*** MATERIALS PROVIDED Section Begins ***
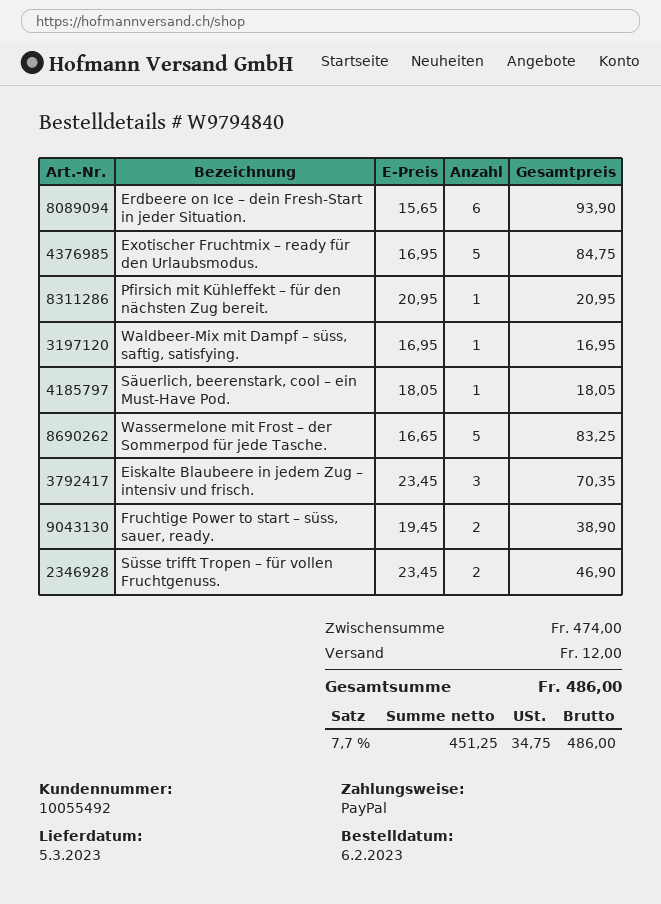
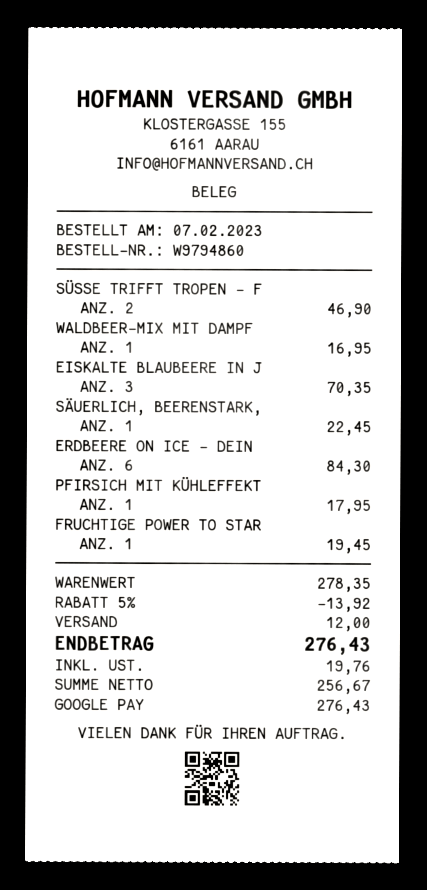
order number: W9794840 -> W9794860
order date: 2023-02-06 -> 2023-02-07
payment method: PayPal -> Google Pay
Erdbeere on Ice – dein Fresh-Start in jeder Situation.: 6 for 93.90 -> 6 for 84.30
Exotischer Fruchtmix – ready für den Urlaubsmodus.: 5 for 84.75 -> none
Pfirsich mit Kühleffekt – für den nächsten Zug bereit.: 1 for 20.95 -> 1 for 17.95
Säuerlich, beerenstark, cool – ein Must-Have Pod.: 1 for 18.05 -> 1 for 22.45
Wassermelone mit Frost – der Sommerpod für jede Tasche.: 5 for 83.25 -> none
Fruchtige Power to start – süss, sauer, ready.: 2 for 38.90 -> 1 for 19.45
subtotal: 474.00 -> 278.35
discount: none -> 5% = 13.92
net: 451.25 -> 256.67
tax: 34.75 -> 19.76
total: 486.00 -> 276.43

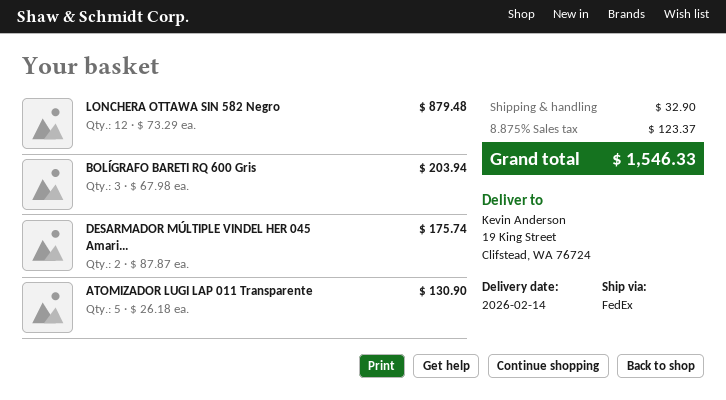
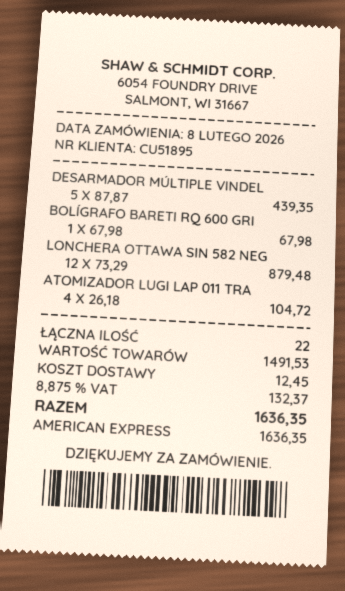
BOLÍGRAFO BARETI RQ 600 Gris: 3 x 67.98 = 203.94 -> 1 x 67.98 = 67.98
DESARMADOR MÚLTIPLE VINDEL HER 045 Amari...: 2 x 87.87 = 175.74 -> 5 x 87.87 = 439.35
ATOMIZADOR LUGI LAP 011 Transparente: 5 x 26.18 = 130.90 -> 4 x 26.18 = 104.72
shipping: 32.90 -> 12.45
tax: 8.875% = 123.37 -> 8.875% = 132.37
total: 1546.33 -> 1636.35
*** MATERIALS PROVIDED Section Ends ***
*** MATERIALS PROVIDED Section Begins ***
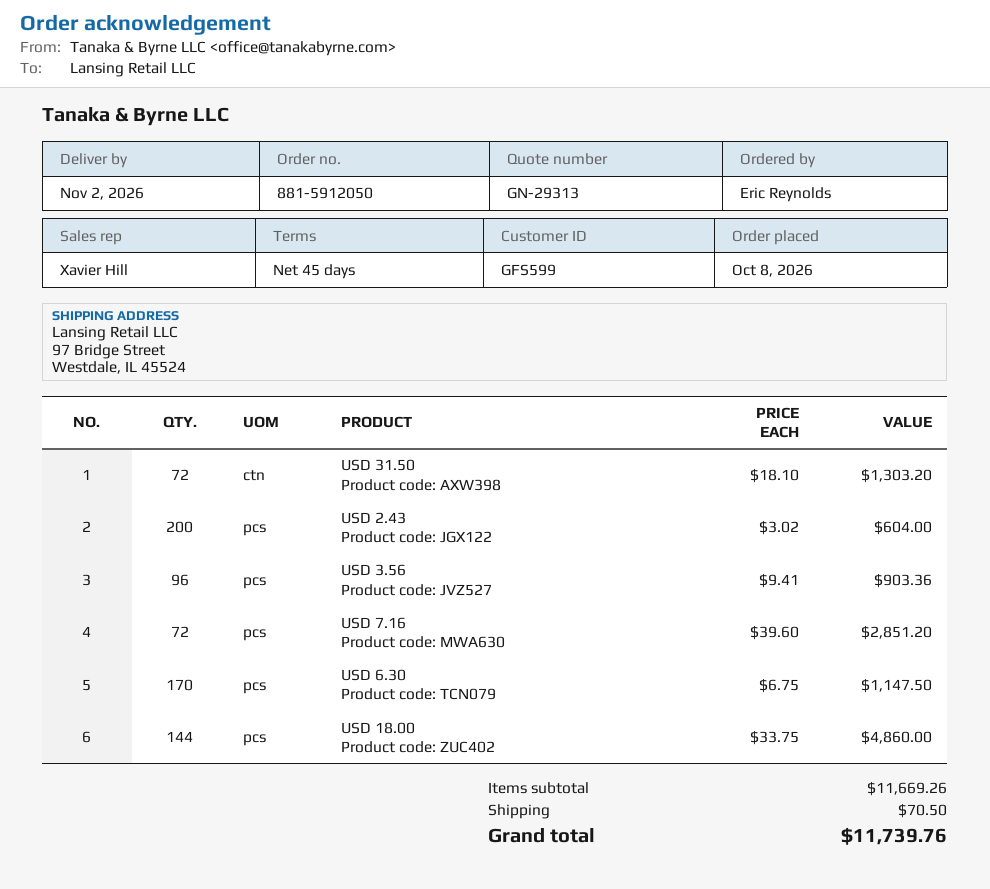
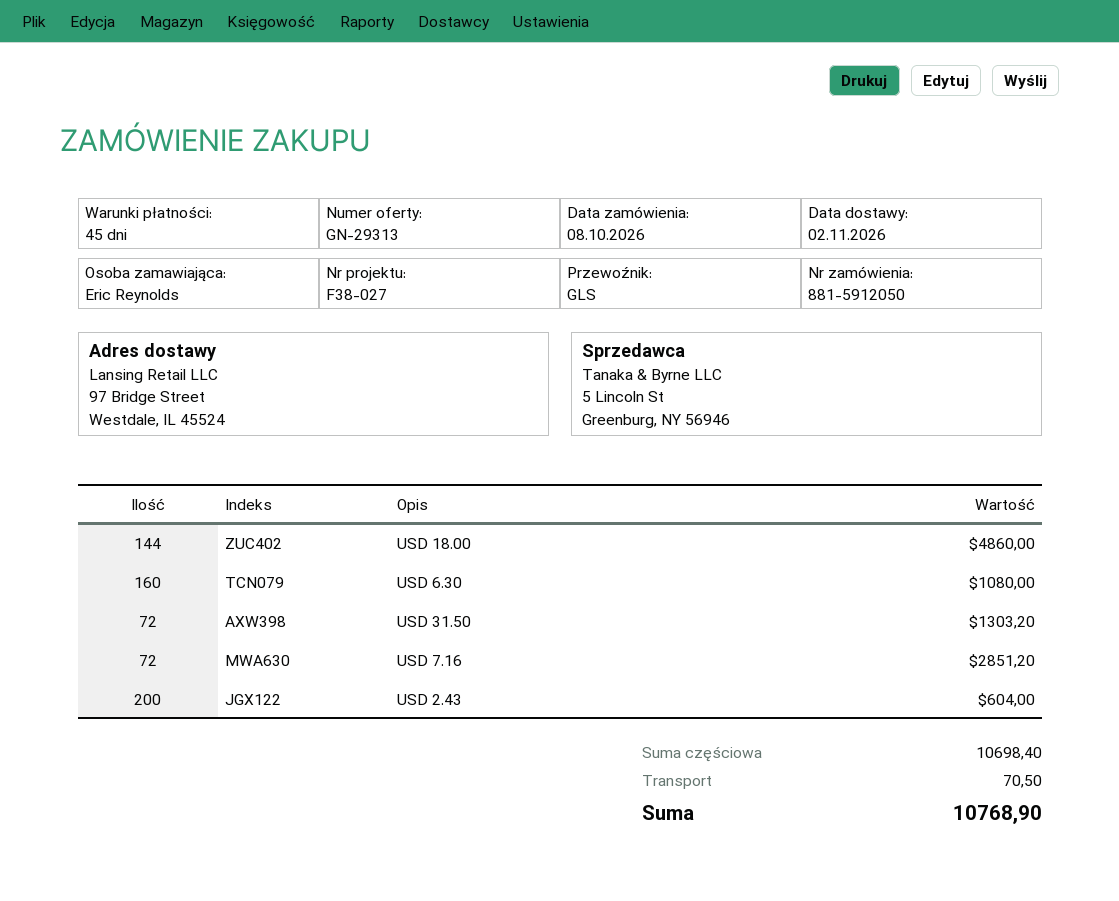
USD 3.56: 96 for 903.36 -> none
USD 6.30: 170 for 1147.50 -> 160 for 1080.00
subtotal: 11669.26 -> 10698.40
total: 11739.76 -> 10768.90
*** MATERIALS PROVIDED Section Ends ***
▶ WHAT THE TASK REQUIRES: Pictures excluded, transcribe the listing above exactly from the line with "net: 451.25 -> 256.67" through the line with "total: 1546.33 -> 1636.35", and no further.

▶ RESPONSE AREA:
net: 451.25 -> 256.67
tax: 34.75 -> 19.76
total: 486.00 -> 276.43

BOLÍGRAFO BARETI RQ 600 Gris: 3 x 67.98 = 203.94 -> 1 x 67.98 = 67.98
DESARMADOR MÚLTIPLE VINDEL HER 045 Amari...: 2 x 87.87 = 175.74 -> 5 x 87.87 = 439.35
ATOMIZADOR LUGI LAP 011 Transparente: 5 x 26.18 = 130.90 -> 4 x 26.18 = 104.72
shipping: 32.90 -> 12.45
tax: 8.875% = 123.37 -> 8.875% = 132.37
total: 1546.33 -> 1636.35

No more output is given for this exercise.